Supposedly, we are accustomed to divorce now. Though I'm not sure whether that kind of horror can be digested in just two or three generations. Once upon a time, people stayed unhappily married, and you can ascribe the exquisite furtive genius of the domestic English murder to that torture. These days, though, happiness is such a requirement ­ we demand it as a right. And people desperate for happiness are often more dangerous than the wretched spouse who began to think of arsenic administered over two years. He, or she, had all the time in the world then.

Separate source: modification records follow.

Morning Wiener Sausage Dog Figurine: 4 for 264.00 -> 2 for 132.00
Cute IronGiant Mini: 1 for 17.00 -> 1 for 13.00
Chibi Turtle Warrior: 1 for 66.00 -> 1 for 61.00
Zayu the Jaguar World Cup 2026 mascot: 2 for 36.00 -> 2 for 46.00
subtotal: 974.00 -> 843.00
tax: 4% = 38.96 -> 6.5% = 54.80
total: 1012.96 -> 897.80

I was thinking of this when I saw that Harrison Ford and his wife (Melissa Mathison, who wrote E.T.) have decided to be reconciled.So, good for them. But it doesn't seem as if anything can keep Tom Cruise and Nicole Kidman together. That's a hard case to read, with her baby miscarrying after their break-up. Perhaps it got to them in the end ­ the burden of seeming perfect, or ideal. It's difficult for actors to accept habit; they thrive on new lives and instability.

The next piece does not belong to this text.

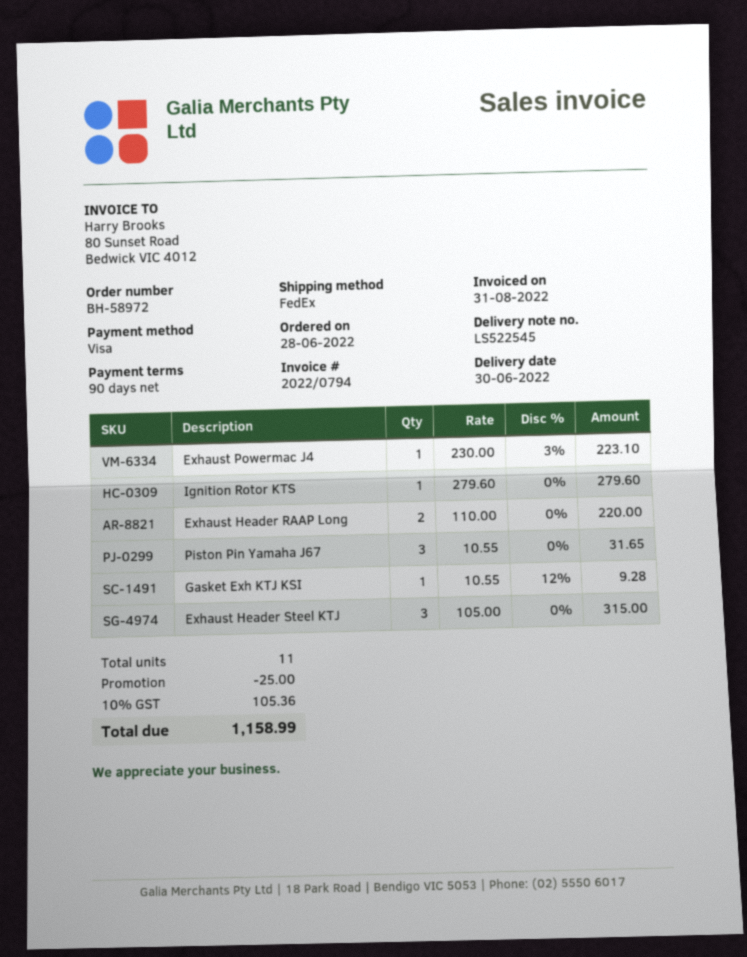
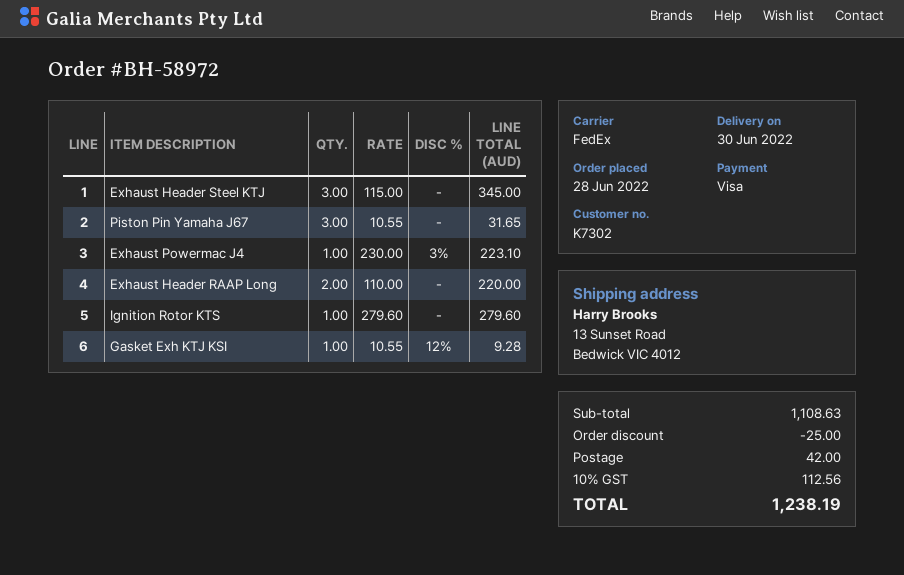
Exhaust Header Steel KTJ: 3 x 105.00 = 315.00 -> 3 x 115.00 = 345.00
shipping: none -> 42.00
tax: 10% = 105.36 -> 10% = 112.56
total: 1158.99 -> 1238.19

It's too old a story for sympathy, perhaps; the way movie stars end up marrying one another, because they're the only people with any chance of understanding each other's selfishness, insecurity and hope. So they divorce ­ and then sometimes re-marry, and divorce again. That's what happened with Richard Burton and Elizabeth Taylor who were more intelligent, practical and given to seeing the funny side of things more than most actors. In addition to which, Liz had been married four times already when she met Burton.

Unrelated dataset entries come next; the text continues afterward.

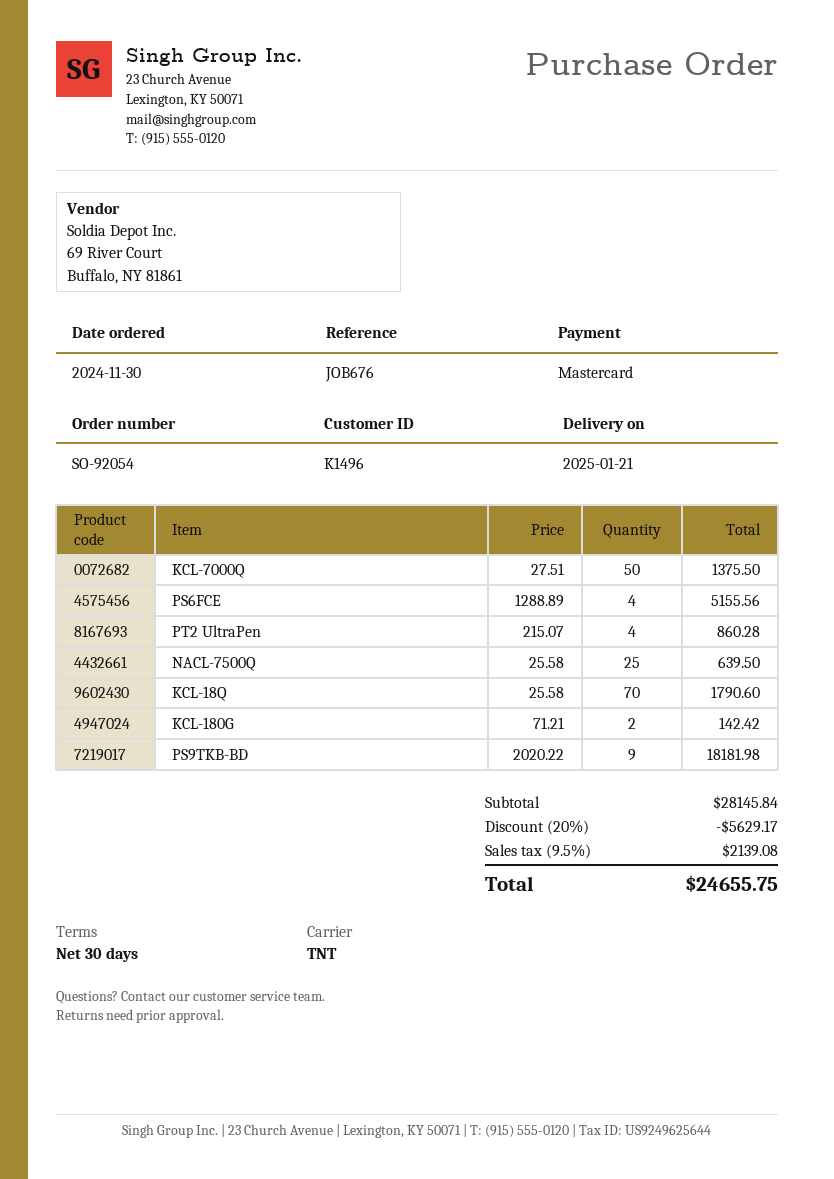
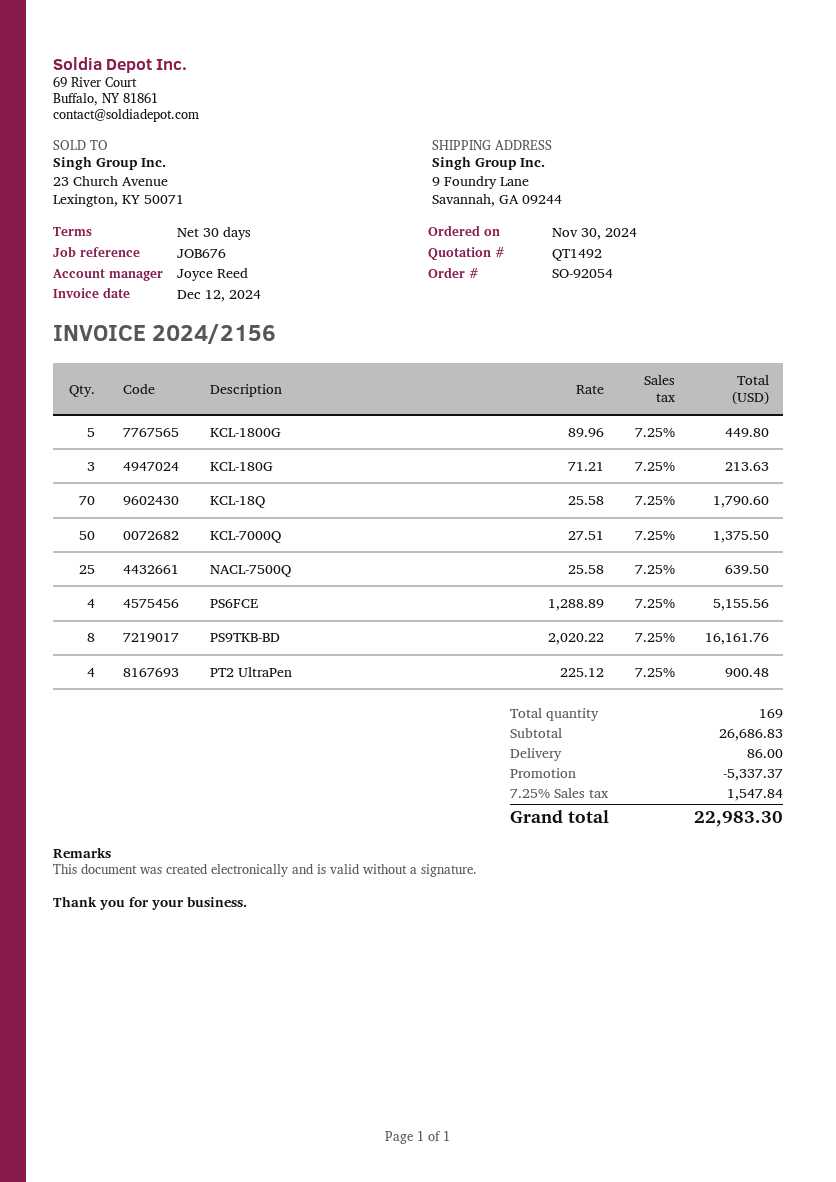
PT2 UltraPen: 4 x 215.07 = 860.28 -> 4 x 225.12 = 900.48
KCL-180G: 2 x 71.21 = 142.42 -> 3 x 71.21 = 213.63
PS9TKB-BD: 9 x 2020.22 = 18181.98 -> 8 x 2020.22 = 16161.76
KCL-1800G: none -> 5 x 89.96 = 449.80
subtotal: 28145.84 -> 26686.83
discount: 5629.17 -> 5337.37
shipping: none -> 86.00
tax: 9.5% = 2139.08 -> 7.25% = 1547.84
total: 24655.75 -> 22983.30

You can argue that Hollywood lifestyle popularised divorce, or turned it in less than 50 years from something unknown in "our" family, our street or our class, to the skidpan of half the marriages entered into. I doubt that. Ordinary people don't copy star behaviour. But how they have tried to live up to the lives and dreams on screen. And especially the way life can change all the time in the movies.

It's not just that the movies make us giddy with the thought of falling in love so regularly. It is also the rhythm of the screen: if you don't enjoy this week's film, wait until next week's ­ revealed in the trailer for coming attractions. In other words, begin again. Go back to zero, re-start, take two, wipe the slate clean. Of course, minds and families aren't wiped clean. Damage leaves stain marks and burns. Nevertheless, the movies are still a darkness that shuts out real light and life.

You can't really be happy about all the modern pursuit of happiness, not if you've any sense of conscience or consequence left ­ and we may yet shrug those things off. That said, the cutest thing about Hollywood is the genre unique to its inhabitants' predicament. It's sometimes called the comedy of re-marriage. A couple are much in love, but they stray. One or both of them commits adultery; there's a divorce. The one partner is about to re-marry, when magic strikes and the chance of the original couple reuniting stirs.

What's remarkable is not just how many films used that story, but the way so many are great movies: Howard Hawks's His Girl Friday, where Cary Grant hires his ex, Rosalind Russell, on a hot news story to stop her marrying Ralph Bellamy; Leo McCarey's The Awful Truth, where it's Grant and Bellamy and Irene Dunne; The Philadelphia Story, with Grant and Katharine Hepburn as the couple who find sense at last; Garson Kanin's My Favorite Wife, with Irene Dunne coming back from the dead to find Cary Grant married to Gail Patrick.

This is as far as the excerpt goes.